Exercise prompt: Each line of the records below that includes "Wahlprüfungsverfahrens" adds one to the count; state the final count by itself.

Change listing data:
************
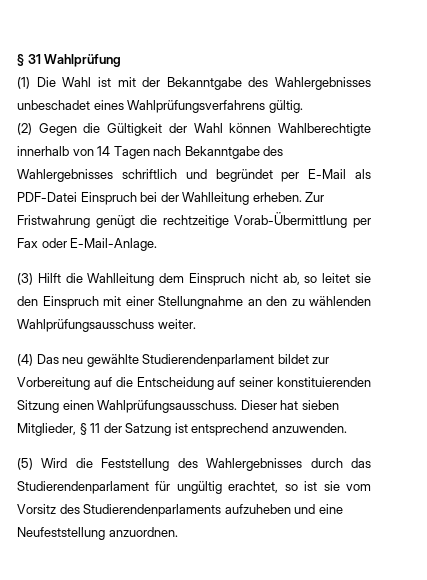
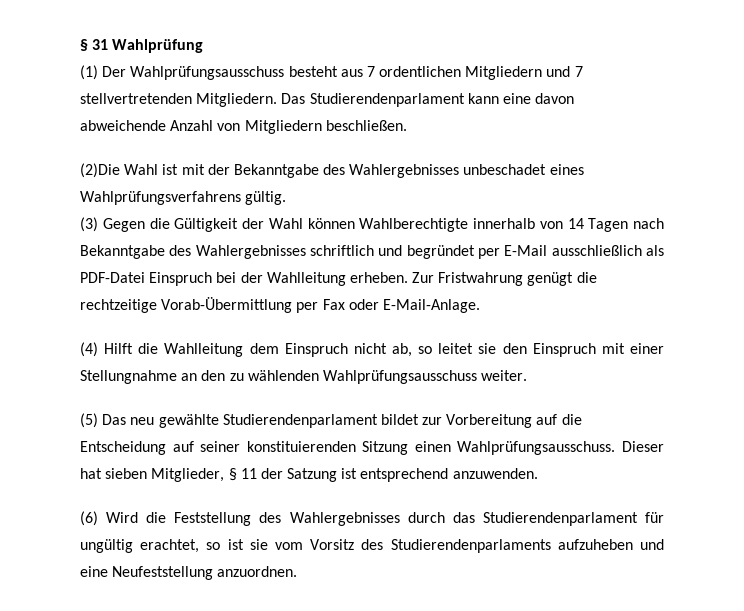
- (1) Die Wahl ist mit der Bekanntgabe des Wahlergebnisses unbeschadet eines Wahlprüfungsverfahrens gültig.
+ (1) Der Wahlprüfungsausschuss besteht aus 7 ordentlichen Mitgliedern und 7 stellvertretenden Mitgliedern. Das Studierendenparlament kann eine davon abweichende Anzahl von Mitgliedern beschließen.
+ (2)Die Wahl ist mit der Bekanntgabe des Wahlergebnisses unbeschadet eines Wahlprüfungsverfahrens gültig.
- (2) Gegen die Gültigkeit der Wahl können Wahlberechtigte innerhalb von 14 Tagen nach Bekanntgabe des Wahlergebnisses schriftlich und begründet per E-Mail als PDF-Datei Einspruch bei der Wahlleitung erheben.
+ (3) Gegen die Gültigkeit der Wahl können Wahlberechtigte innerhalb von 14 Tagen nach Bekanntgabe des Wahlergebnisses schriftlich und begründet per E-Mail ausschließlich als PDF-Datei Einspruch bei der Wahlleitung erheben.
- (3) Hilft die Wahlleitung dem Einspruch nicht ab, so leitet sie den Einspruch mit einer Stellungnahme an den zu wählenden Wahlprüfungsausschuss weiter.
+ (4) Hilft die Wahlleitung dem Einspruch nicht ab, so leitet sie den Einspruch mit einer Stellungnahme an den zu wählenden Wahlprüfungsausschuss weiter.
- (4) Das neu gewählte Studierendenparlament bildet zur Vorbereitung auf die Entscheidung auf seiner konstituierenden Sitzung einen Wahlprüfungsausschuss.
+ (5) Das neu gewählte Studierendenparlament bildet zur Vorbereitung auf die Entscheidung auf seiner konstituierenden Sitzung einen Wahlprüfungsausschuss.
- (5) Wird die Feststellung des Wahlergebnisses durch das Studierendenparlament für ungültig erachtet, so ist sie vom Vorsitz des Studierendenparlaments aufzuheben und eine Neufeststellung anzuordnen.
+ (6) Wird die Feststellung des Wahlergebnisses durch das Studierendenparlament für ungültig erachtet, so ist sie vom Vorsitz des Studierendenparlaments aufzuheben und eine Neufeststellung anzuordnen.

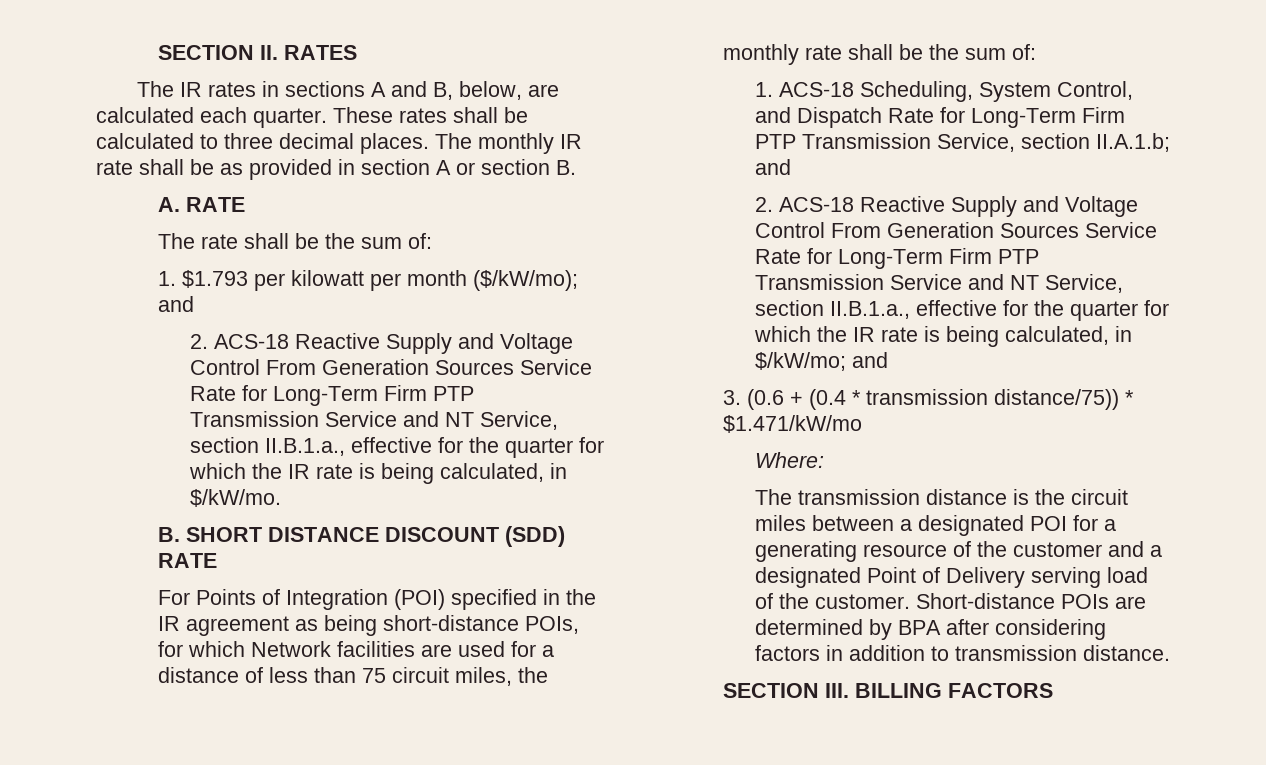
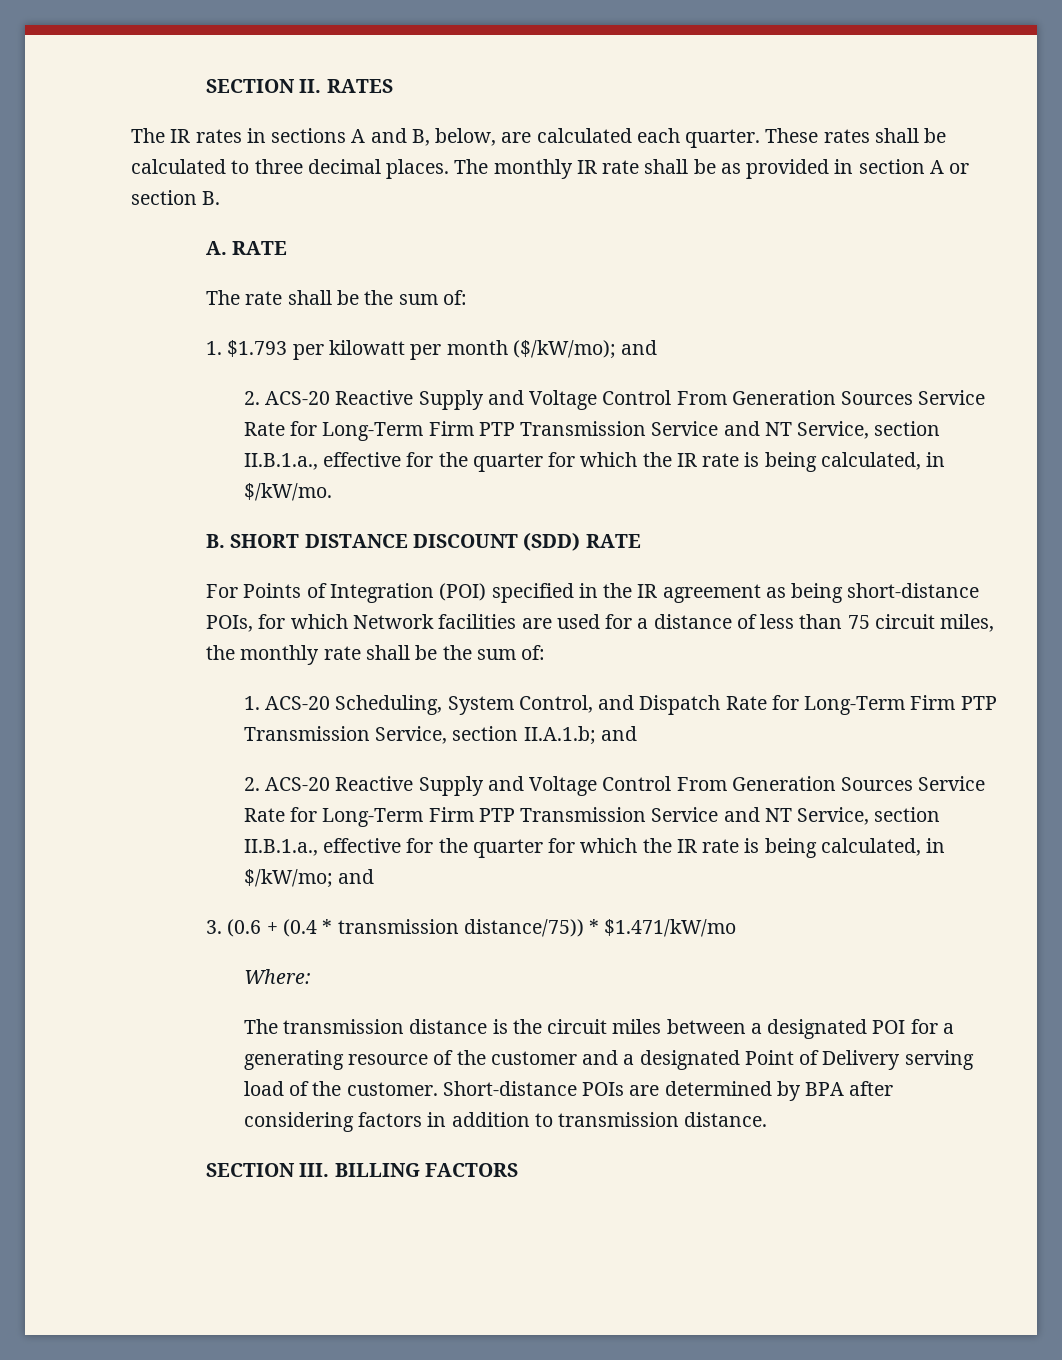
- 2. ACS-18 Reactive Supply and Voltage Control From Generation Sources Service Rate for Long-Term Firm PTP Transmission Service and NT Service, section II.B.1.a., effective for the quarter for which the IR rate is being calculated, in $/kW/mo.
+ 2. ACS-20 Reactive Supply and Voltage Control From Generation Sources Service Rate for Long-Term Firm PTP Transmission Service and NT Service, section II.B.1.a., effective for the quarter for which the IR rate is being calculated, in $/kW/mo.
- 1. ACS-18 Scheduling, System Control, and Dispatch Rate for Long-Term Firm PTP Transmission Service, section II.A.1.b; and
+ 1. ACS-20 Scheduling, System Control, and Dispatch Rate for Long-Term Firm PTP Transmission Service, section II.A.1.b; and
- 2. ACS-18 Reactive Supply and Voltage Control From Generation Sources Service Rate for Long-Term Firm PTP Transmission Service and NT Service, section II.B.1.a., effective for the quarter for which the IR rate is being calculated, in $/kW/mo; and
+ 2. ACS-20 Reactive Supply and Voltage Control From Generation Sources Service Rate for Long-Term Firm PTP Transmission Service and NT Service, section II.B.1.a., effective for the quarter for which the IR rate is being calculated, in $/kW/mo; and

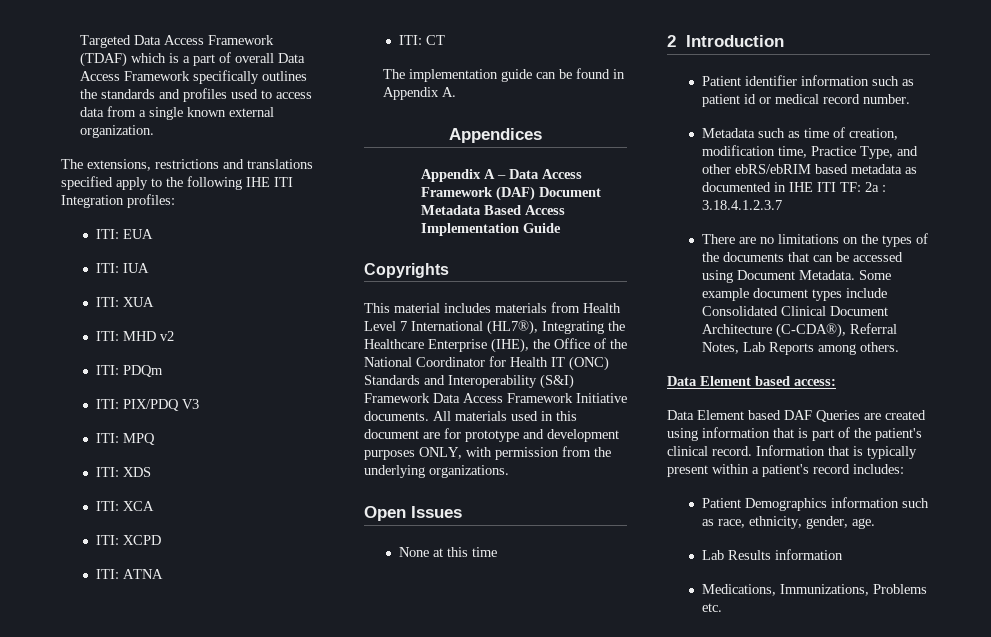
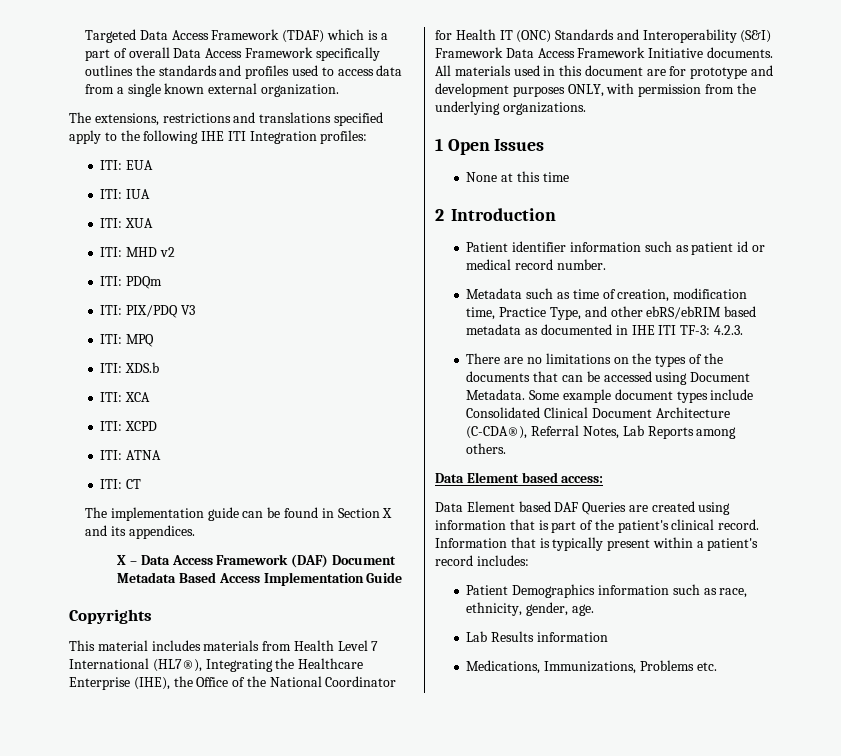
- ITI: XDS
+ ITI: XDS.b
- The implementation guide can be found in Appendix A.
- Appendices
- Appendix A – Data Access Framework (DAF) Document Metadata Based Access Implementation Guide
+ The implementation guide can be found in Section X and its appendices.
+ X – Data Access Framework (DAF) Document Metadata Based Access Implementation Guide
- Open Issues
+ 1 Open Issues
- Metadata such as time of creation, modification time, Practice Type, and other ebRS/ebRIM based metadata as documented in IHE ITI TF: 2a : 3.18.4.1.2.3.7
+ Metadata such as time of creation, modification time, Practice Type, and other ebRS/ebRIM based metadata as documented in IHE ITI TF-3: 4.2.3.

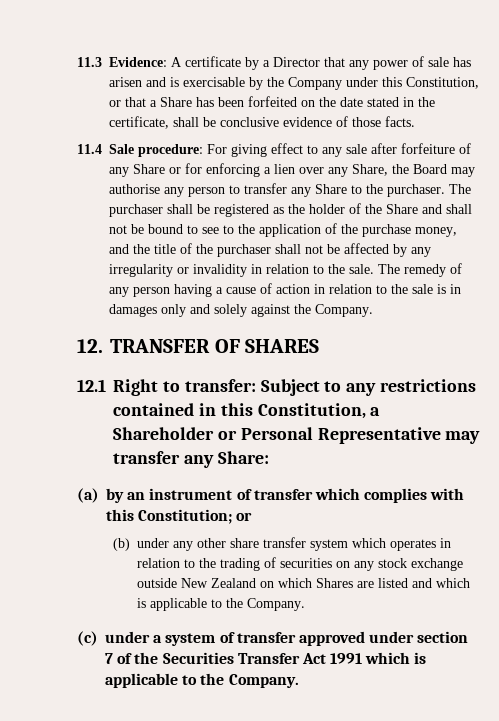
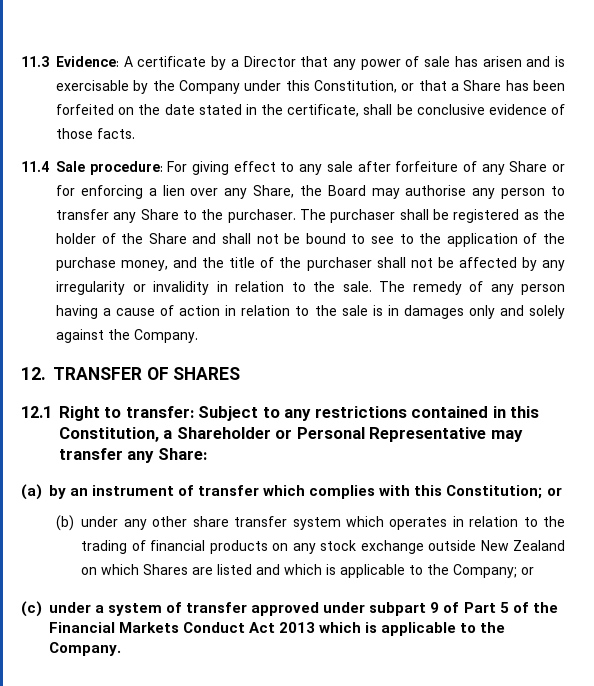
- (b) under any other share transfer system which operates in relation to the trading of securities on any stock exchange outside New Zealand on which Shares are listed and which is applicable to the Company.
+ (b) under any other share transfer system which operates in relation to the trading of financial products on any stock exchange outside New Zealand on which Shares are listed and which is applicable to the Company; or
- (c) under a system of transfer approved under section 7 of the Securities Transfer Act 1991 which is applicable to the Company.
+ (c) under a system of transfer approved under subpart 9 of Part 5 of the Financial Markets Conduct Act 2013 which is applicable to the Company.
************
Task response: 2